Aim of the task: All records are to be reproduced verbatim, with images omitted.

Input records:
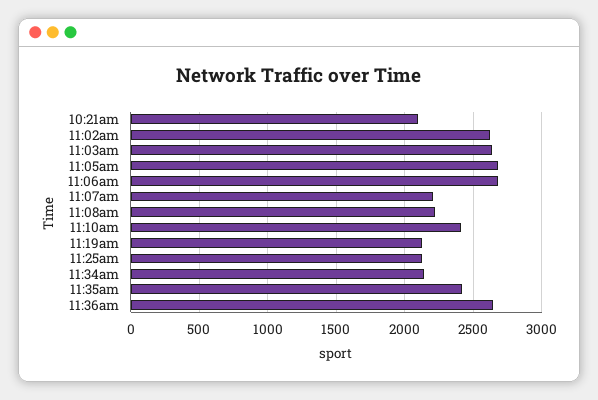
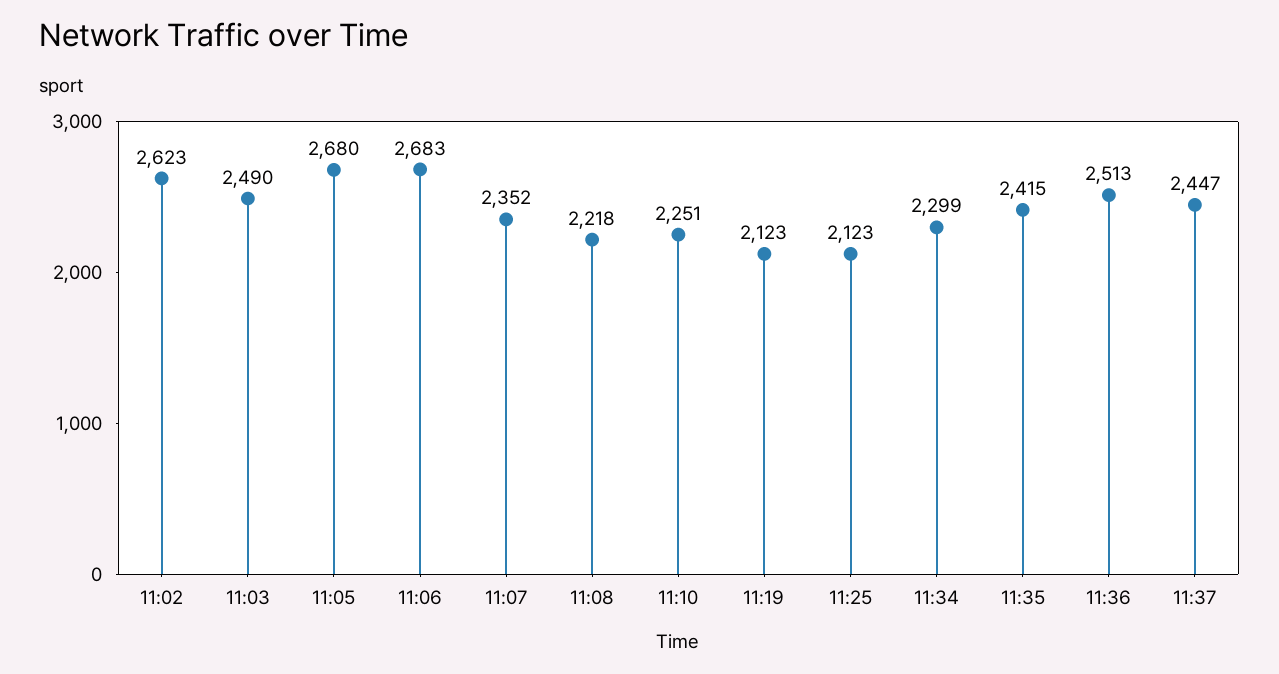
10:21am: 2100 -> none
11:03am: 2650 -> 2490
11:07am: 2200 -> 2352
11:10am: 2400 -> 2251
11:34am: 2150 -> 2299
11:36am: 2650 -> 2513
11:37: none -> 2447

Solution:
10:21am: 2100 -> none
11:03am: 2650 -> 2490
11:07am: 2200 -> 2352
11:10am: 2400 -> 2251
11:34am: 2150 -> 2299
11:36am: 2650 -> 2513
11:37: none -> 2447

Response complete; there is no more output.